Hendren S K, Hahn S M, Spitz F R, Bauer T W, Rubin S C, Zhu T, Glatstein E, Fraker D L

机构信息

Department of Surgery, University of Pennsylvania, Philadelphia 19104, USA.

出版信息

Ann Surg Oncol. 2001 Jan-Feb;8(1):65-71. doi: 10.1007/s10434-001-0065-x.

DOI:10.1007/s10434-001-0065-x
PMID:11206227
Abstract

BACKGROUND

Photodynamic therapy (PDT) combines photosensitizer drug, oxygen, and laser light to kill tumor cells on surfaces. This is the initial report of our phase II trial, designed to evaluate the effectiveness of surgical debulking and PDT in carcinomatosis and sarcomatosis.

METHODS

Fifty-six patients were enrolled between April 1997 and January 2000. Patients were given Photofrin (2.5 mg/kg) intravenously 2 days before tumor-debulking surgery. Laser light was delivered to all peritoneal surfaces. Patients were followed with CT scans and laparoscopy to evaluate responses to treatment.

RESULTS

Forty-two patients were adequately debulked at surgery; these comprise the treatment group. There were 14 GI malignancies, 12 ovarian cancers and 15 sarcomas. Actuarial median survival was 21 months. Median time to recurrence was 3 months (range, 1-21 months).

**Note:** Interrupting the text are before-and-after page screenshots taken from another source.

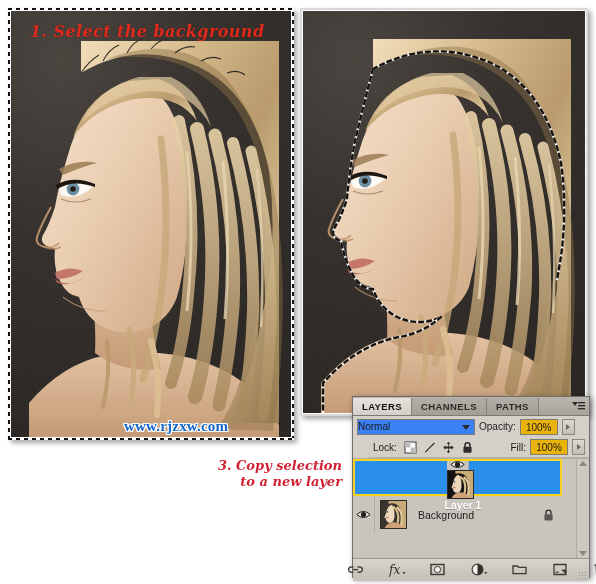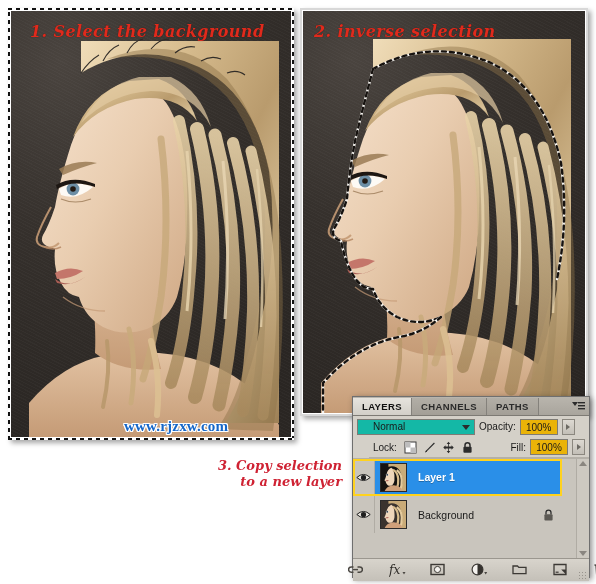--- a/index.html
+++ b/index.html
@@ -127,25 +127,25 @@
     padding:0 4px;
     box-sizing:border-box;
     gap:4px;
   }
   .pal-row.bordered{border-bottom:1px solid #b4b0a8;margin-left:16px;}
 
   .blend-select{
     position:relative;
     flex:0 0 118px;
     height:16px;
-    background:#14b8a6;
+    background:#3b82f6;
     border:1px solid #7e7b75;
     box-sizing:border-box;
     display:flex;align-items:center;
-    padding-left:15px;
+    padding-left:0;
     font-size:10px;
   }
   .blend-caret{
     position:absolute;right:4px;top:5px;
     width:0;height:0;
     border-left:4px solid transparent;
     border-right:4px solid transparent;
     border-top:5px solid #2b2b2b;
   }
   .pal-lbl{font-size:10px;color:#1a1a1a;white-space:nowrap;}
@@ -443,21 +443,20 @@
           <path d="M70 58 Q60 96 52 130 Q46 162 44 188 Q38 206 32 216 Q26 226 38 230
                    Q42 250 50 264 Q58 278 70 278 Q76 296 94 306 Q116 316 138 306" stroke="#16120f" stroke-width="2.4" stroke-dasharray="4 4"></path>
           <path d="M138 306 Q120 322 96 326 Q54 334 20 372 L20 402" stroke="#f4f2ee" stroke-width="2.4"></path>
           <path d="M138 306 Q120 322 96 326 Q54 334 20 372 L20 402" stroke="#16120f" stroke-width="2.4" stroke-dasharray="4 4"></path>
         </g>
       </svg>
     </div>
 
     <div class="solidborder"></div>
 
-    <div class="step-label" style="left:14px;top:14px;">2. inverse selection</div>
   </div>
 
   <div class="step3" style="left:186px;top:458px;width:156px;">
     <div>3. Copy selection</div>
     <div>to a new layer</div>
   </div>
 
   <div class="palette" style="left:352px;top:396px;width:238px;height:182px;">
 
     <div class="pal-tabs">
@@ -518,21 +517,21 @@
       <div class="spacer"></div>
       <span class="pal-lbl">Fill:</span>
       <div class="num-box">100%</div>
       <div class="spin">
           <i></i>
         </div>
     </div>
 
     <div class="layers-body" style="height:99px;">
 
-      <div class="layer-row selected" style="margin-right:27px;">
+      <div class="layer-row selected" style="margin-right:27px;flex-direction:column;">
         <div class="eye-cell">
           <svg width="15" height="11" viewBox="0 0 15 11">
             <path d="M0.8 5.5 Q7.5 -0.6 14.2 5.5 Q7.5 11.6 0.8 5.5 Z" fill="#e9e6df" stroke="#1f1f1f" stroke-width="1"></path>
             <circle cx="7.5" cy="5.5" r="2.6" fill="#1f1f1f"></circle>
           </svg>
         </div>
         <div class="thumb" style="background:#1e1b19;">
           <svg viewBox="0 0 27 29" preserveAspectRatio="none" aria-hidden="true">
             <rect width="27" height="29" fill="#151311"></rect>
             <path d="M8 3 Q16 1 20 7 Q24 13 23 21 Q22 27 20 29 L27 29 L27 0 L8 0 Z" fill="#c9ab78"></path>

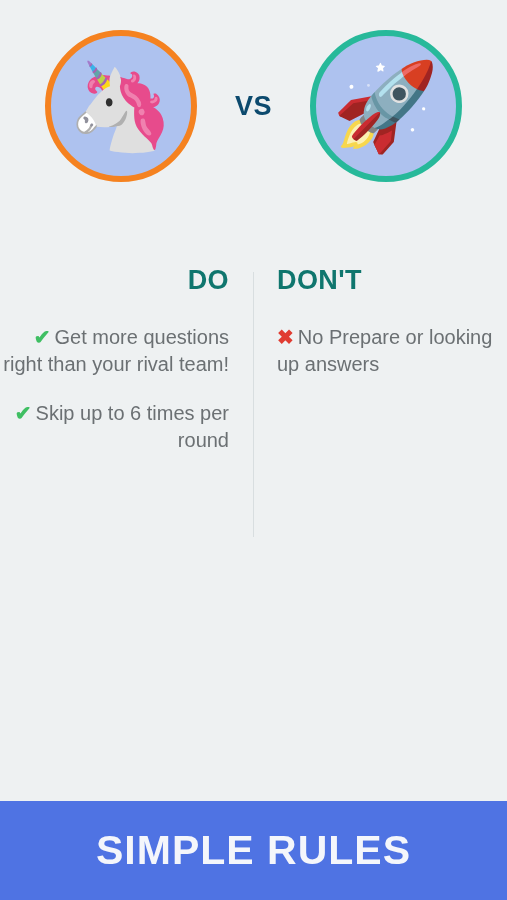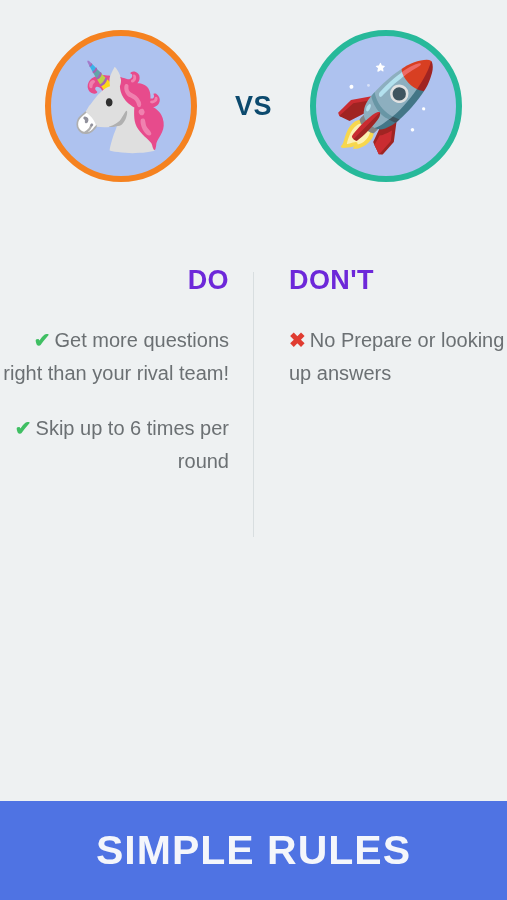--- a/index.html
+++ b/index.html
@@ -98,41 +98,41 @@
   .rules-col {
     width: 253px;
     box-sizing: border-box;
     position: relative;
   }
   .col-do {
     padding-right: 24px;
     text-align: right;
   }
   .col-dont {
-    padding-left: 36px;
+    padding-left: 24px;
     text-align: left;
   }
   .divider {
     position: absolute;
     left: 253px;
     top: 272px;
     width: 1px;
     height: 265px;
     background: #d8dee0;
   }
   .col-heading {
     font-size: 27px;
     font-weight: bold;
-    color: #6d28d9;
+    color: #0f766e;
     letter-spacing: 0.4px;
     margin: 0 0 28px 0;
   }
   .rule-item {
     font-size: 20px;
-    line-height: 33px;
+    line-height: 27px;
     color: #6b7073;
     margin-bottom: 22px;
   }
   .rule-mark {
     font-weight: bold;
     margin-right: 4px;
   }
   .mark-check { color: #3fbf63; }
   .mark-cross { color: #e03c31; }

The most common serious toxicities were anemia (38%), liver function test (LFT) abnormalities (26%), and gastrointestinal toxicities (19%), and one patient died.

CONCLUSIONS

Photofrin PDT for carcinomatosis has been successfully administered to 42 patients, with acceptable toxicity. The median survival of 21 months exceeds our expectations; however, the relative contribution of surgical resection versus PDT is unknown. Deficiencies in photosensitizer delivery, tissue oxygenation, or laser light distribution leading to recurrences may be addressed through the future use of new photosensitizers.